I am against burning or stepping on the American flag. The flag to me is symbolical of what my belief in what America is : “We the People of the United States, in Order to form a more perfect Union, establish Justice, ensure domestic Tranquility, provide for the common defence, promote the general Welfare, and secure the Blessings of Liberty to ourselves and our Posterity, do ordain and establish this Constitution for the United States of America.” “No American …. ever looks upon [the flag] without taking pride in the fact that he lives under this free Government.” Halter v. Nebraska, 205 U.S. 34, 41 (1907) (in a ruling that did not address free-speech rights but property rights only, law restricting flag on bottle of “Stars and Stripes” beer upheld)
It is curious to me that the same people who worry about burning or stepping on the flag endorse using the flag to sell guns or clothes. To me this type commercialization is stepping on the symbol of the people of the United States to make a buck. It is even more ironic when much of the clothing bears the tag, “Made in China.” Do the “Blessings of Liberty to ourselves and our Posterity” really amount to so little that we allow our national symbol to be used to sell socks and underwear?? Such commercialization does more to trivialize the sacred banner than any flag burning.
I would humbly suggest that there are far greater sins committed against our country than the burning of a flag. As President Lyndon Johnson said in his message that accompanied his request that Congress enact a voting rights bill, “In the world, America stands for-and works for-the right of all men to govern themselves through free, uninhibited elections. An ink bottle broken against an American Embassy, a fire set in an American library, an insult committed against the American flag, anywhere in the world, does far less injury to our country and our cause than the discriminatory denial of any American citizen at home to vote on the basis of race or color.” Philip A. Klinkner & Rogers M. Smith, The Unsteady March: The Rise and Decline of Racial Equality in America 277 (1999)
Repeated congressional attempts to ban flag desecration have been invalidated by the US supreme court because the symbolic act of burning the flag has been ruled a type of expression protected by the First Amendment. Indeed, some of the supreme court’s most eloquent words in defense of free speech have been written in cases involving the flag: in West Virginia State Board of Education v. Barnette, 319 U.S. 624 (1943), while striking down a law requiring schoolchildren to salute the flag, the court ruled:
The case is made difficult not because the principles of its decision are obscure but because the flag involved is our own. Nevertheless, we apply the limitations of the Constitution with no fear that freedom to be intellectually and spiritually diverse or even contrary will disintegrate the social organization. To believe that patriotism will not flourish if patriotic ceremonies are voluntary and spontaneous instead of a compulsory routine is to make an unflattering estimate of the appeal of our institutions to free minds. We can have intellectual individualism and the rich cultural diversities that we owe to exceptional minds only at the price of occasional eccentricity and abnormal attitudes. When they are so harmless to others or to the State as those we deal with here, the price is not too great. But freedom to differ is not limited to things that do not matter much. That would be a mere shadow of freedom. The test of its substance is the right to differ as to things that touch the heart of the existing order. If there is any fixed star in our constitutional constellation, it is that no official, high or petty, can prescribe what shall be orthodox in politics, nationalism, religion, or other matters of opinion or force citizens to confess by word or act their faith therein. If there are any circumstances which permit an exception, they do not now occur to us. Emphasis added.
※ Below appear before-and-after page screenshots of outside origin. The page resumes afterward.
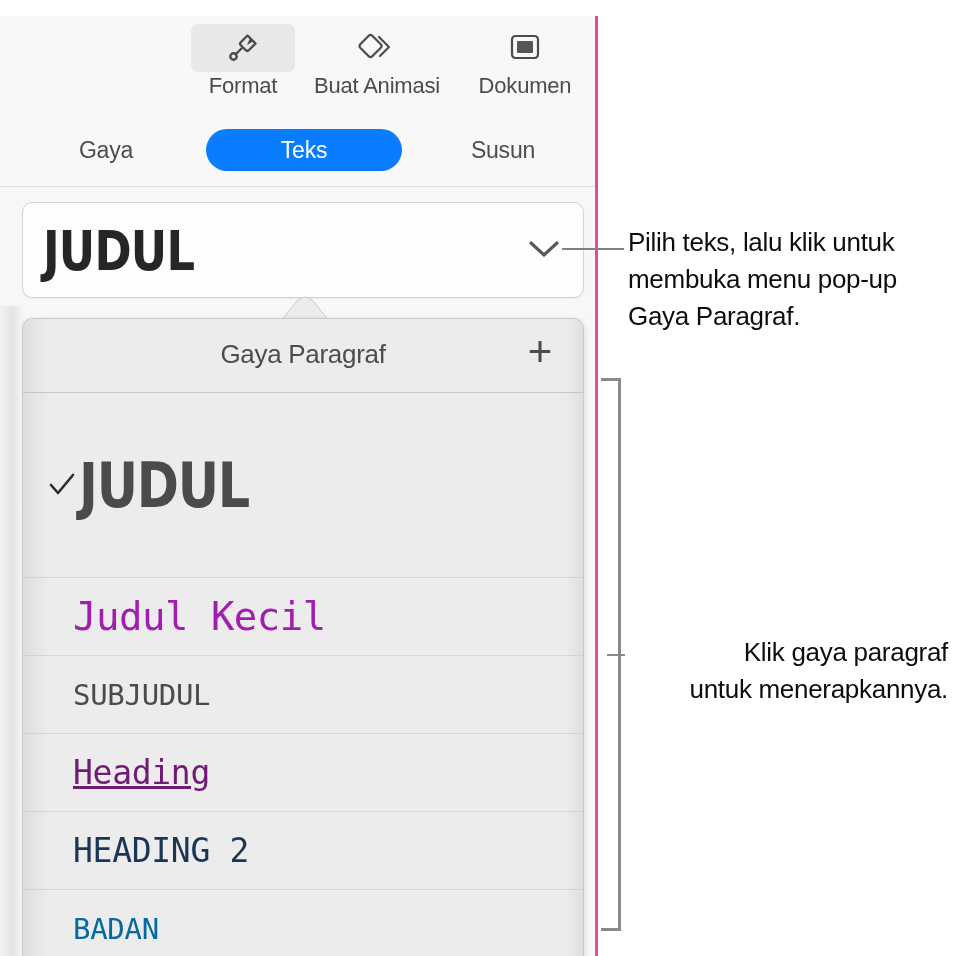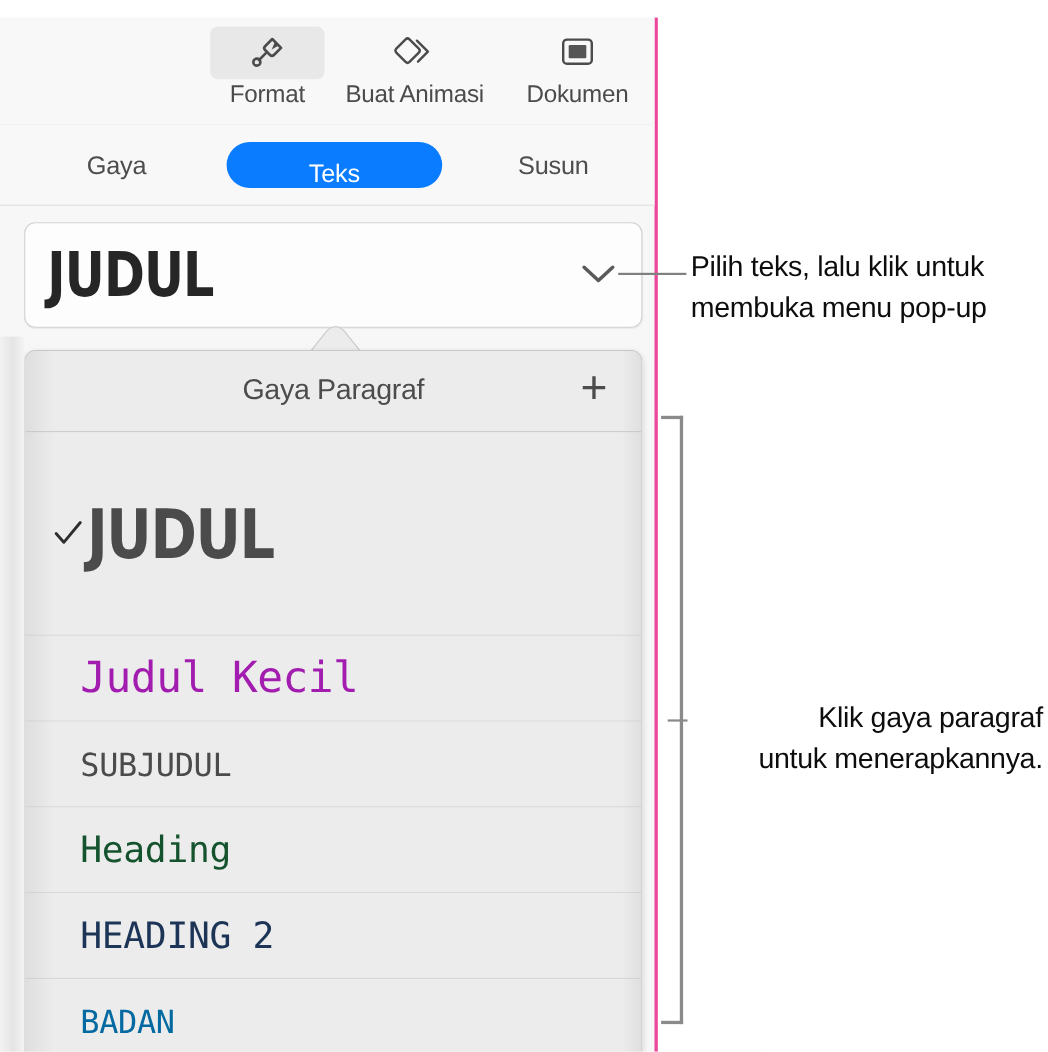"Teks" #tab-teks { align-items: flex-end -> none }
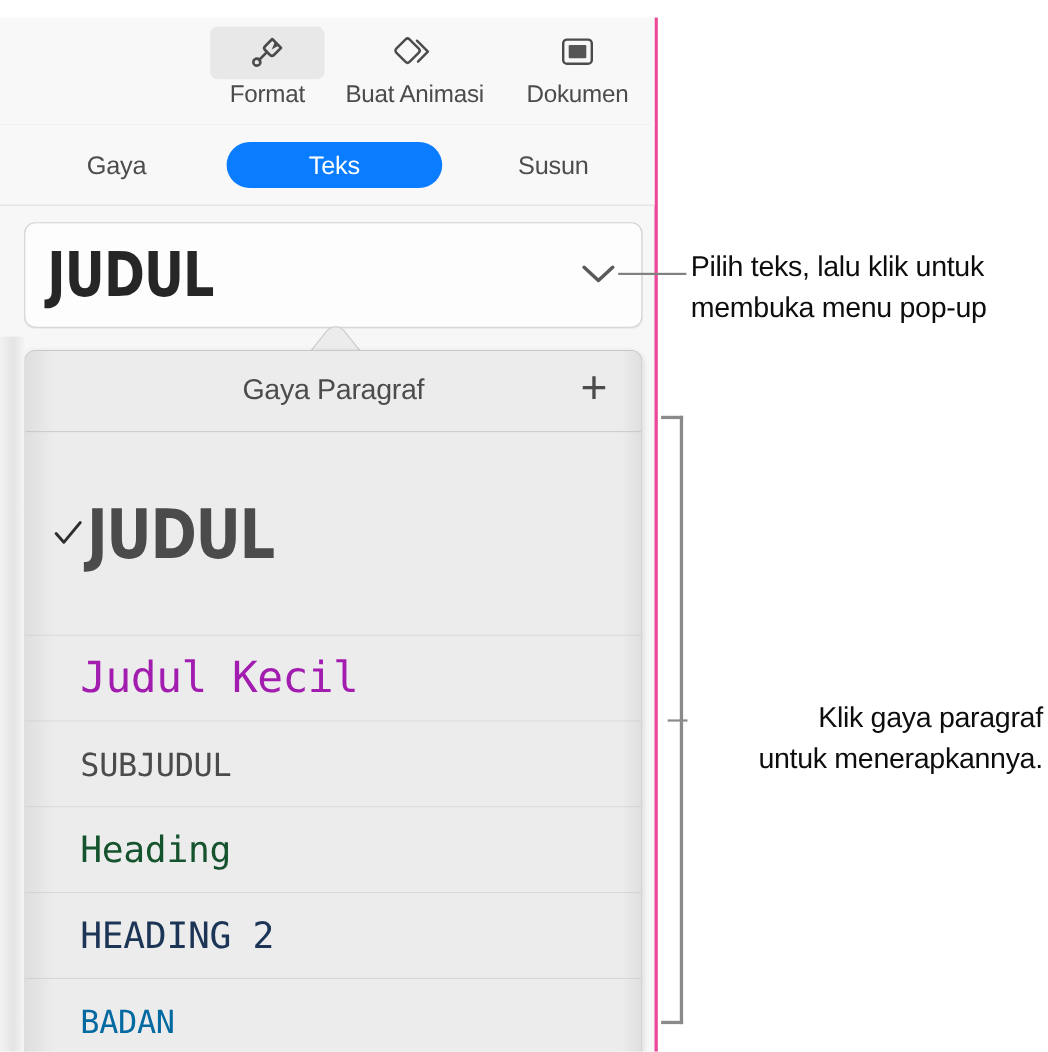"Gaya Paragraf." span.cline { html: none -> <span>Gaya Paragraf.</span> }
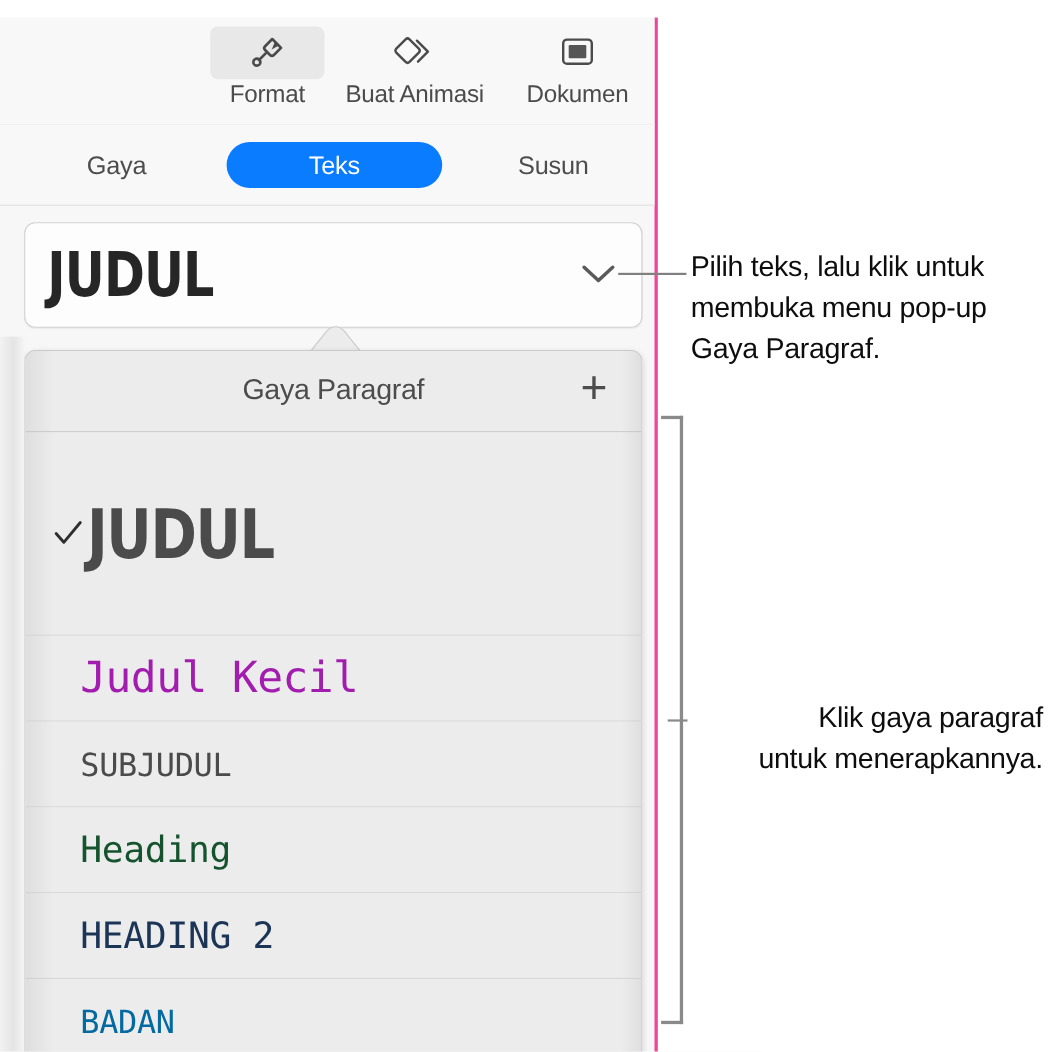"Heading" #row-heading .txt { color: #14532d -> #701a75; text-decoration: none -> underline }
The interest a person has in protecting the “physical integrity” of a privately owned flag rests upon a perceived need to preserve the flag’s status as a symbol of our Nation and certain national ideals. But the mere destruction or disfigurement of a particular physical manifestation of the symbol, without more, does not diminish or otherwise affect the belief we have in the symbol itself in any way. United States v. Eichman, 496 U.S. 310, 316 (1990)
Moreover, the First Amendment does not permit regulation of flag burning or destruction because of the message to be sent. Boos v. Barry, 485 U.S. 312, 320 (1988) In other words, the State cannot forbid flag burning wherever it is likely to endanger the flag’s symbolic role, but allow it wherever burning a flag promotes that role. A content-based law or regulation discriminates against speech based on the substance of what it communicates and is therefore unconstitutional. Texas v. Johnson, 491 U.S. 397, 416-17 (1989).
Bottom line? Hold dear you belief in American ideals which should be firm enough to not worry about attacks on a symbol of that belief.